Unsuccesful Cholesky decomposition - Gaussian Process Regression

I’m trying to implement a Gaussian Process regressor using Edward

I’ve used the following code to build the model

X = tf.placeholder(tf.float32, [N, 1])
f = MultivariateNormalFullCovariance(
        loc=tf.zeros([N]),
        covariance_matrix=rbf(X)
    )
y = MultivariateNormalDiag(
        loc=f,
        scale_diag=tf.ones([N]) * 0.3)

and then the proposal distribution and inference as follows

qf = MultivariateNormalFullCovariance(loc=tf.Variable(tf.random_normal([N])),
            covariance_matrix=tf.Variable(tf.random_normal([N, N])))
inference = ed.KLqp({f: qf}, data={X: x_train, y: y_train})
inference.run(n_iter=5000)

I feel like I might have got something wrong. The inference throws an error saying that the Cholesky decomposition was unsuccessful.

Are there any examples that could help?

Your variational approximation has a N x N matrix of free parameters. It is not guaranteed to be positive-semi definite.

Have you looked at the GP classification tutorial (http://edwardlib.org/tutorials/supervised-classification)? Another helpful reference is examples/cox_process.py which adds an epsilon to the diagonal of the covariance matrix to improve stability.

The epsilon was really useful for the rbf, thanks!

My reasoning for the entire N x N matrix was to capture the covariances between the data in the GP, because I’m having issues making predictions.

I make predictions by sampling the predictive posterior and then averaging.

post = ed.copy(y, {f: qf})
samples = [sess.run(post, feed_dict={X: x_test}) for _ in range(1000)]

The issue is that this produces the same mean as the posterior (conditioned on x_train) and doesn’t reflect the x_test data. I thought having the covariances would help.

Is there something wrong with what I’m doing or is there a better approach?

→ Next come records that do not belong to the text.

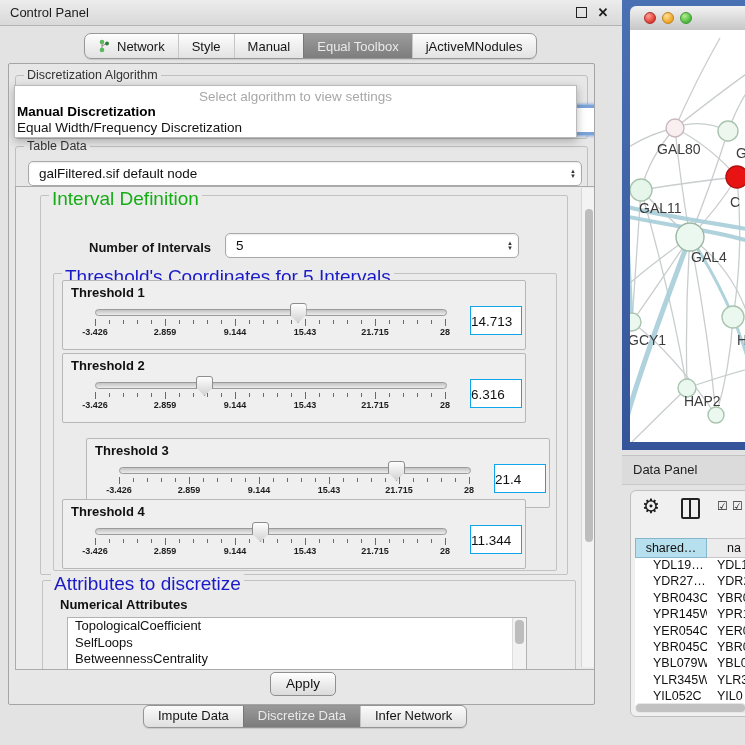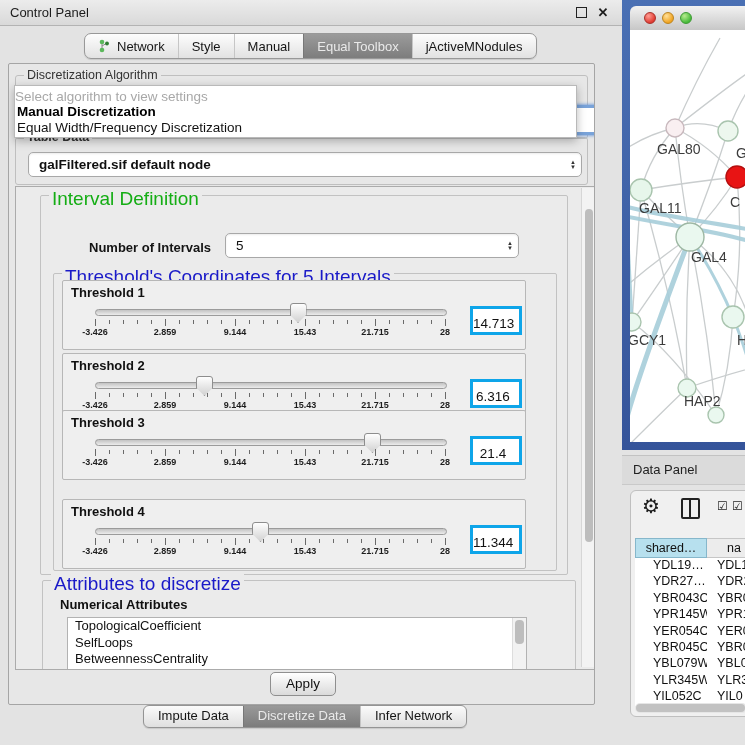--- a/index.html
+++ b/index.html
@@ -28,24 +28,24 @@
               background:#e7e7e7;overflow:hidden;}
   .group{border:1px solid #bfbfbf;border-radius:3px;}
   .group-label{position:absolute;top:-8px;left:8px;background:#e7e7e7;padding:0 3px;font-size:12.5px;color:#333;}
 
   .algo-group{left:6px;top:11px;width:571px;height:62px;}
   .algo-combo-focus{left:552px;top:41px;width:33px;height:24px;background:#fff;border:3px solid #79a3d9;
                     border-radius:6px;box-shadow:0 0 3px 1px rgba(95,145,215,.75);z-index:2;}
   .popup{left:5px;top:21px;width:563px;height:53px;background:#fff;border:1px solid #b9b9b9;
          box-shadow:0 3px 9px rgba(0,0,0,.28);z-index:5;padding-top:3px;box-sizing:border-box;}
   .popup-row{font-size:13.5px;line-height:16px;padding-left:2px;white-space:nowrap;}
-  .popup-row.placeholder{color:#a8a8a8;text-align:left;padding-left:0;line-height:15px;}
+  .popup-row.placeholder{color:#a8a8a8;text-align:center;padding-left:0;line-height:15px;}
   .popup-row.selected-bold{font-weight:bold;color:#000;}
 
-  .tabledata-group{left:6px;top:73px;width:571px;height:46px;font-weight:bold;}
+  .tabledata-group{left:6px;top:82px;width:571px;height:46px;}
   .combo{background:#fff;border:1px solid #a8a8a8;border-radius:5px;box-shadow:inset 0 1px 2px rgba(0,0,0,.08);
          font-size:13.5px;color:#101010;display:flex;align-items:center;box-sizing:border-box;}
   .combo .cv{flex:1;padding-left:10px;white-space:nowrap;overflow:hidden;}
   .spinner{width:16px;display:flex;flex-direction:column;align-items:center;line-height:5px;font-size:6px;color:#333;}
   .td-combo{position:absolute;left:12px;top:14px;width:554px;height:25px;}
 
   
   .scrollpane{left:6px;top:122px;width:581px;height:482px;border:1px solid #ababab;background:#ebebeb;overflow:hidden;}
   .sp-sb{position:absolute;right:1px;top:1px;width:14px;height:479px;background:#f3f3f3;border-left:1px solid #d6d6d6;}
   .sp-thumb{position:absolute;left:3px;top:21px;width:8px;height:333px;background:#bdbdbd;border-radius:4px;}
@@ -62,22 +62,22 @@
   .t-label{position:absolute;left:8px;top:4px;font-size:13px;font-weight:bold;color:#101010;}
   .t-track{position:absolute;left:32px;top:28px;width:350px;height:5px;border:1px solid #9b9b9b;border-radius:4px;
            background:linear-gradient(#c3c3c3,#ececec);}
   .t-thumb{position:absolute;top:22px;width:15px;height:18px;background:linear-gradient(#fefefe,#d2d2d2);
            border:1px solid #8d8d8d;border-radius:3px;
            clip-path:polygon(0 0,100% 0,100% 58%,50% 100%,0 58%);}
   .tick{position:absolute;width:1px;background:#6a6a6a;}
   .tick.minor{top:39px;height:4px;}
   .tick.major{top:38px;height:7px;}
   .t-tlabel{position:absolute;top:46px;width:44px;text-align:center;font-size:9px;font-weight:bold;color:#1d1d1d;}
-  .t-value{position:absolute;left:407px;top:25px;width:52px;height:29px;background:#fff;border:3px solid #0ea5e9;
-           font-size:13.5px;line-height:29px;text-align:center;padding-right:6px;box-sizing:border-box;}
+  .t-value{position:absolute;left:407px;top:25px;width:52px;height:29px;background:#fff;border:1px solid #0ea5e9;
+           font-size:13.5px;line-height:29px;text-align:left;padding-right:6px;box-sizing:border-box;}
 
   .attr-fs{position:absolute;left:26px;top:393px;width:532px;height:118px;border:1px solid #c2c2c2;border-radius:2px;}
   .attr-fs>.fs-label{color:#1a1ac8;}
   .attr-title{position:absolute;left:17px;top:16px;font-size:13px;font-weight:bold;color:#101010;}
   .attr-list{position:absolute;left:24px;top:36px;width:458px;height:76px;background:#fff;border:1px solid #b2b2b2;overflow:hidden;}
   .attr-item{font-size:13px;line-height:16.5px;padding-left:7px;white-space:nowrap;}
   .al-sb{position:absolute;right:0;top:0;width:13px;height:100%;background:#f2f2f2;border-left:1px solid #ddd;}
   .al-thumb{position:absolute;left:2px;top:2px;width:9px;height:24px;background:#bdbdbd;border-radius:4px;}
 
   .apply-btn{left:261px;top:608px;width:64px;height:22px;border:1px solid #8f8f8f;border-radius:5px;
@@ -264,21 +264,21 @@
               <div class="tick minor" style="left: 368px;"></div>
               <div class="tick major" style="left: 382px;"></div>
               <div class="t-tlabel" style="left: 10px;">-3.426</div>
               <div class="t-tlabel" style="left: 80px;">2.859</div>
               <div class="t-tlabel" style="left: 150px;">9.144</div>
               <div class="t-tlabel" style="left: 220px;">15.43</div>
               <div class="t-tlabel" style="left: 290px;">21.715</div>
               <div class="t-tlabel" style="left: 360px;">28</div>
               <div class="t-value">6.316</div>
             </div>
-            <div class="t-panel" style="top: 136px;">
+            <div class="t-panel" style="top: 164px; margin-left: 24px;">
               <div class="t-label">Threshold 3</div>
               <div class="t-track"></div>
               <div class="t-thumb" style="left: 300.994px;"></div>
               <div class="tick major" style="left: 32px;"></div>
               <div class="tick minor" style="left: 46px;"></div>
               <div class="tick minor" style="left: 60px;"></div>
               <div class="tick minor" style="left: 74px;"></div>
               <div class="tick minor" style="left: 88px;"></div>
               <div class="tick major" style="left: 102px;"></div>
               <div class="tick minor" style="left: 116px;"></div>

Did you ever get your GP to extrapolate to test points that weren’t in the training set? And could you get the test set to be a different size than the training set? I think I can get comparable GP results as I get from sklearn GaussianProcessRegressor but, so far, I can’t get predictions for other points.

Any luck getting the GP to extrapolate to unobserved test points? I can’t seem to find how to do this.